━━━━━ Recorded data ━━━━━

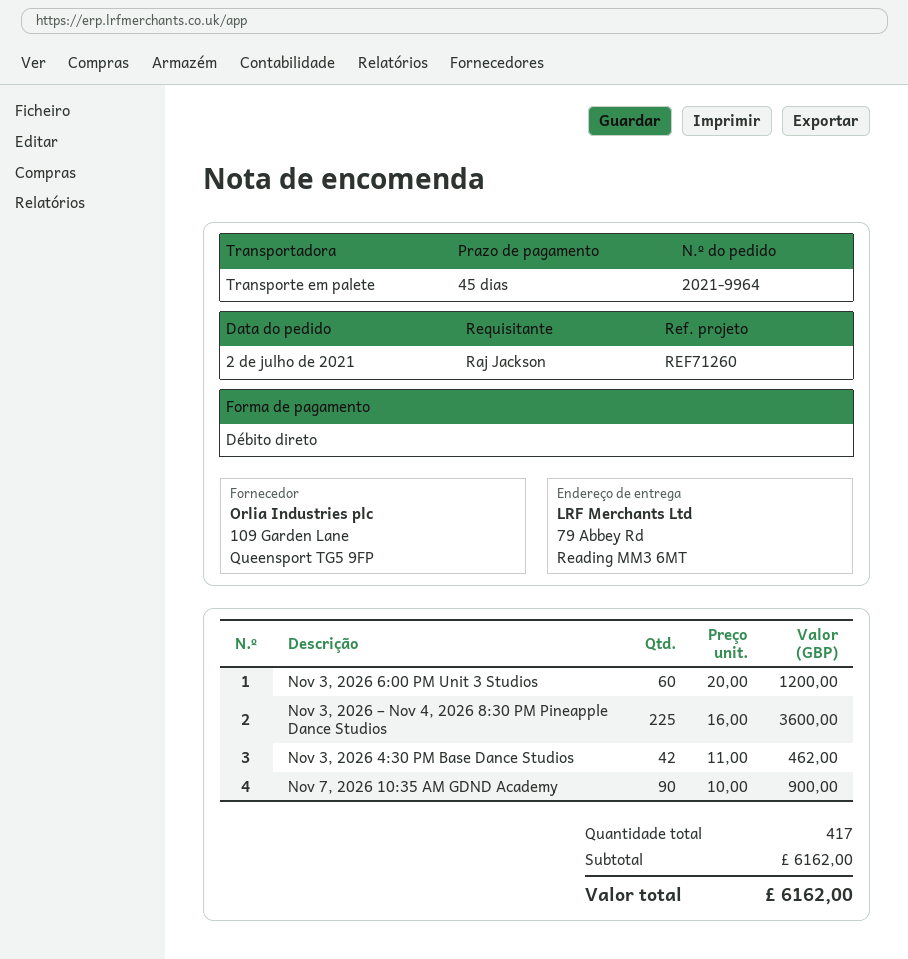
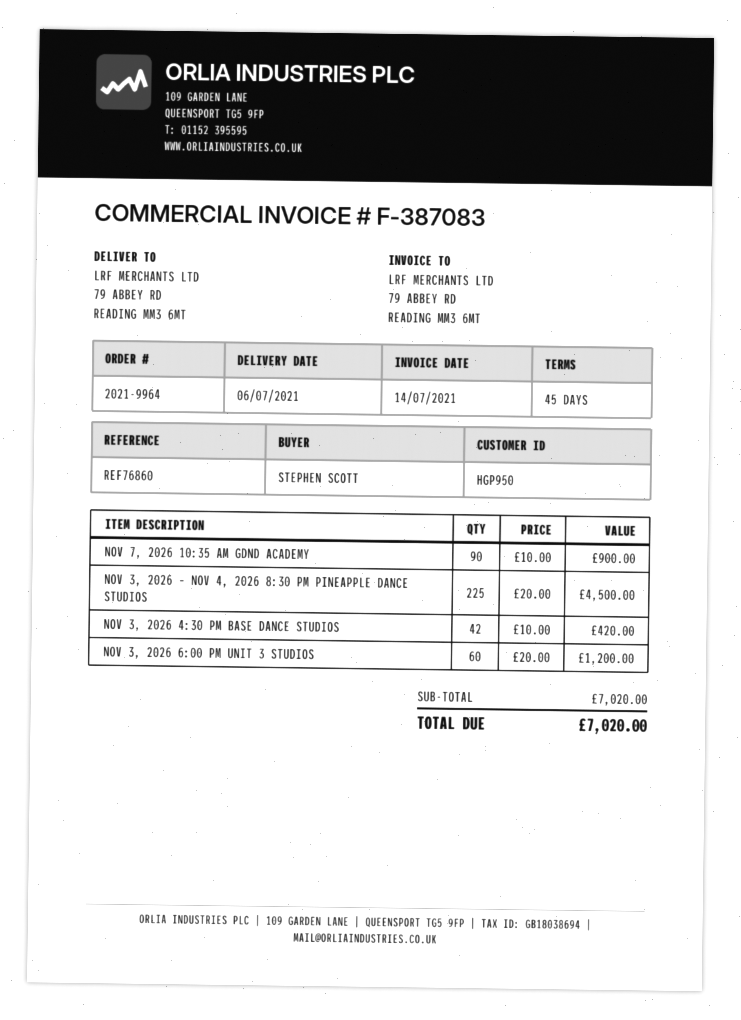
reference: REF71260 -> REF76860
ordered by: Raj Jackson -> STEPHEN SCOTT
Nov 3, 2026 – Nov 4, 2026 8:30 PM Pineapple Dance Studios: 225 x 16.00 = 3600.00 -> 225 x 20.00 = 4500.00
Nov 3, 2026 4:30 PM Base Dance Studios: 42 x 11.00 = 462.00 -> 42 x 10.00 = 420.00
subtotal: 6162.00 -> 7020.00
total: 6162.00 -> 7020.00

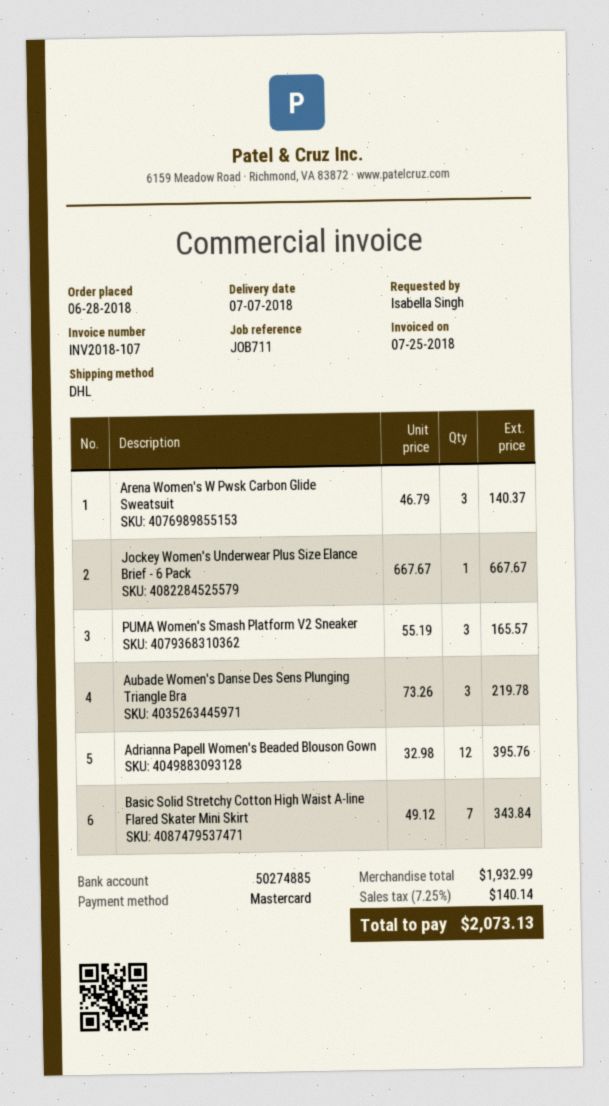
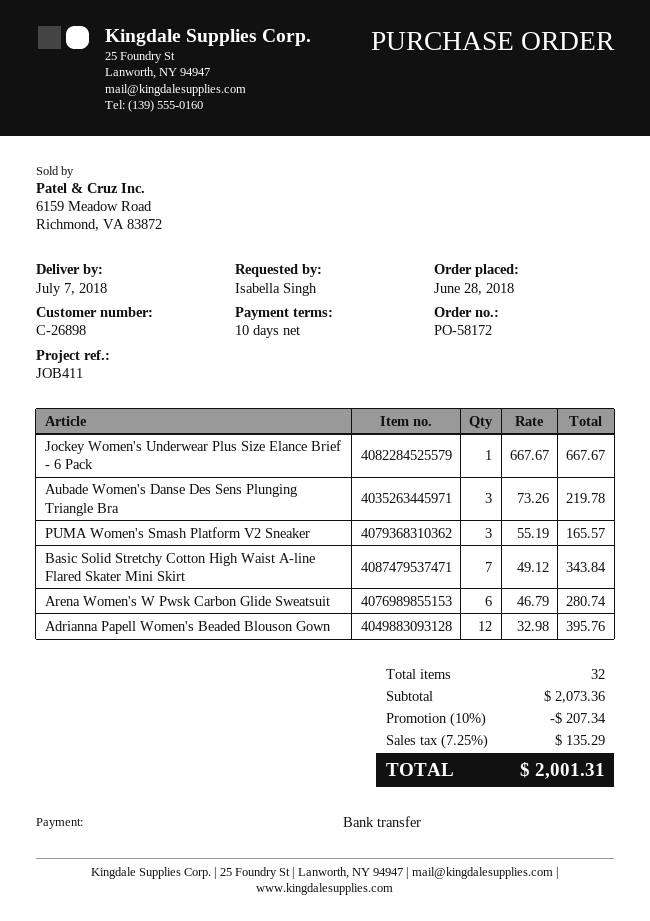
reference: JOB711 -> JOB411
payment method: Mastercard -> bank transfer
Arena Women's W Pwsk Carbon Glide Sweatsuit: 3 x 46.79 = 140.37 -> 6 x 46.79 = 280.74
subtotal: 1932.99 -> 2073.36
discount: none -> 10% = 207.34
tax: 7.25% = 140.14 -> 7.25% = 135.29
total: 2073.13 -> 2001.31

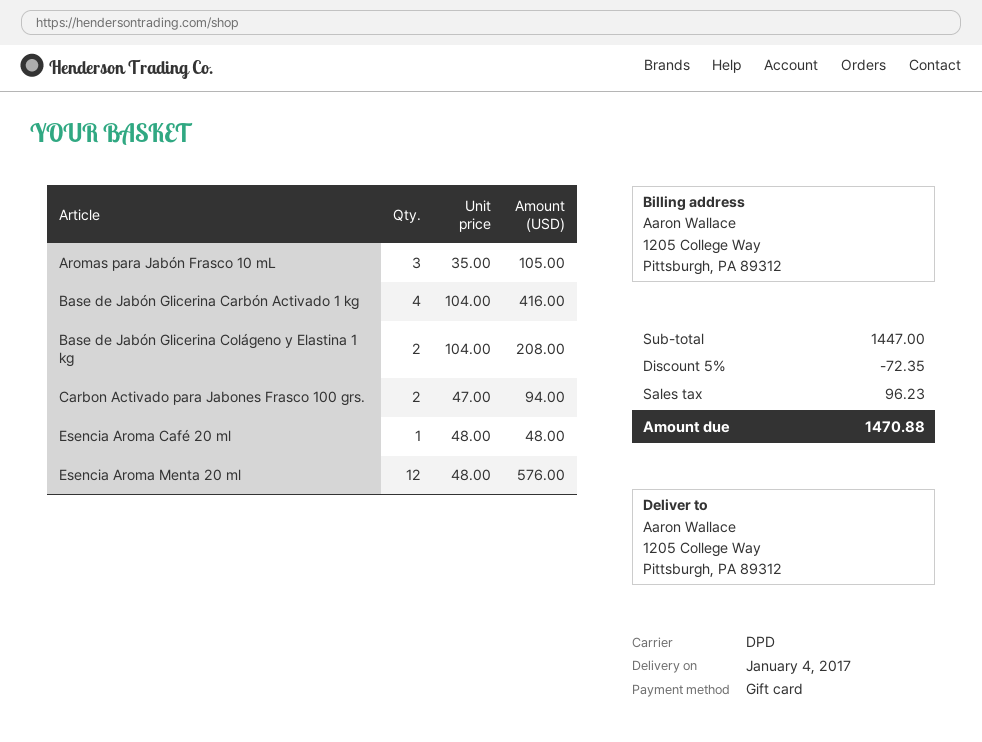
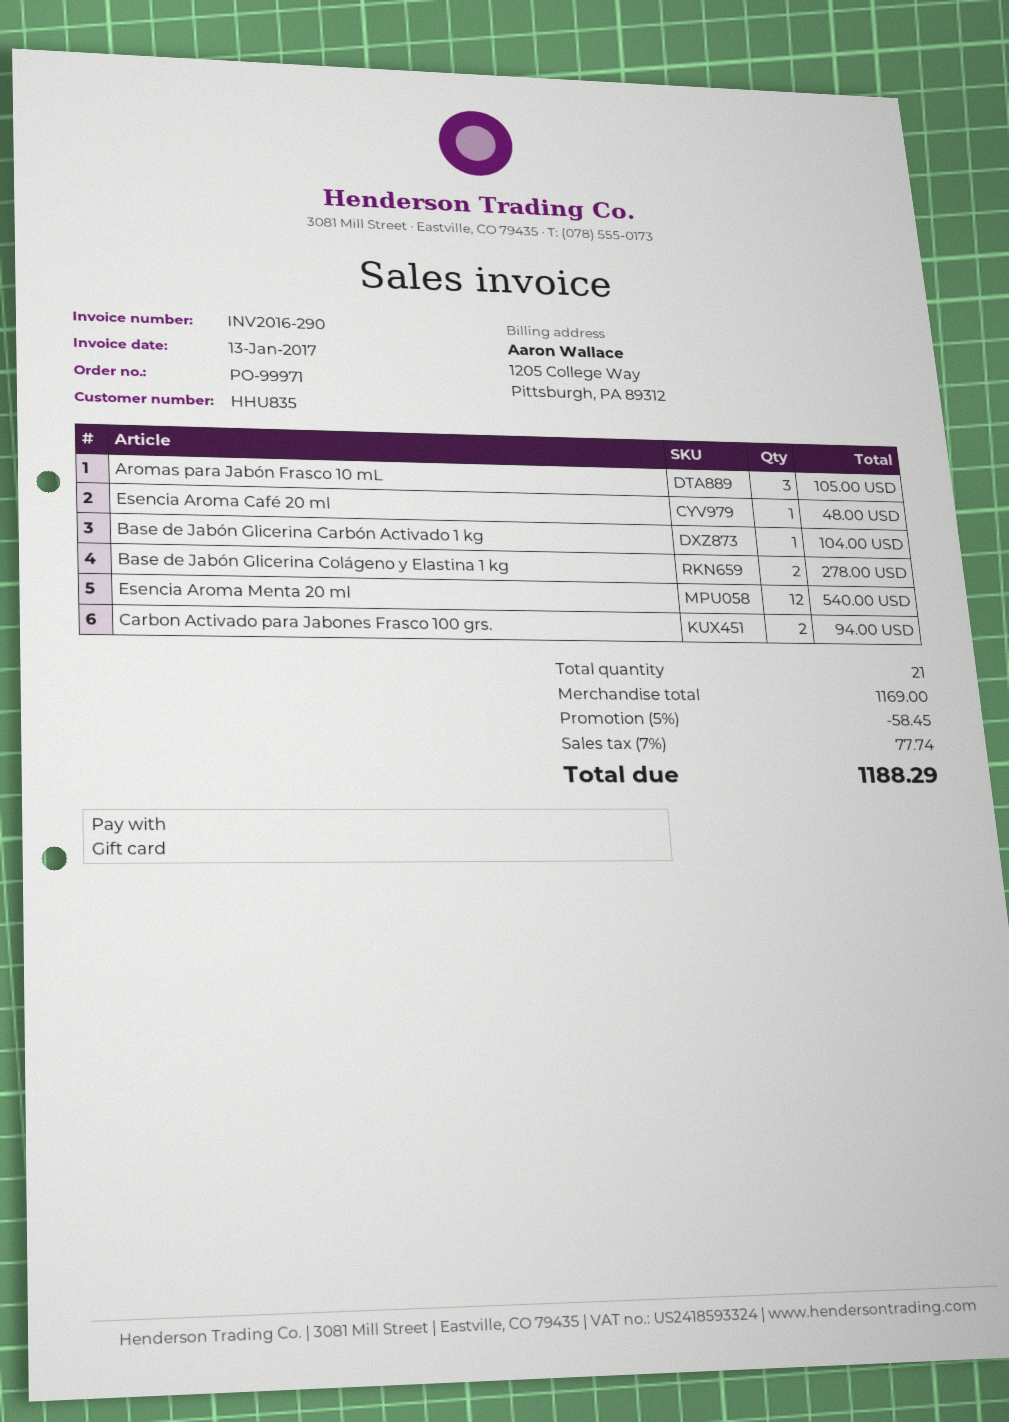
Base de Jabón Glicerina Carbón Activado 1 kg: 4 for 416.00 -> 1 for 104.00
Base de Jabón Glicerina Colágeno y Elastina 1 kg: 2 for 208.00 -> 2 for 278.00
Esencia Aroma Menta 20 ml: 12 for 576.00 -> 12 for 540.00
subtotal: 1447.00 -> 1169.00
discount: 5% = 72.35 -> 5% = 58.45
tax: 96.23 -> 77.74
total: 1470.88 -> 1188.29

━━━━━

- Assignment -
Where the word "Studios" shows up in a line of the listing, return that line.

- Reply -
Nov 3, 2026 – Nov 4, 2026 8:30 PM Pineapple Dance Studios: 225 x 16.00 = 3600.00 -> 225 x 20.00 = 4500.00
Nov 3, 2026 4:30 PM Base Dance Studios: 42 x 11.00 = 462.00 -> 42 x 10.00 = 420.00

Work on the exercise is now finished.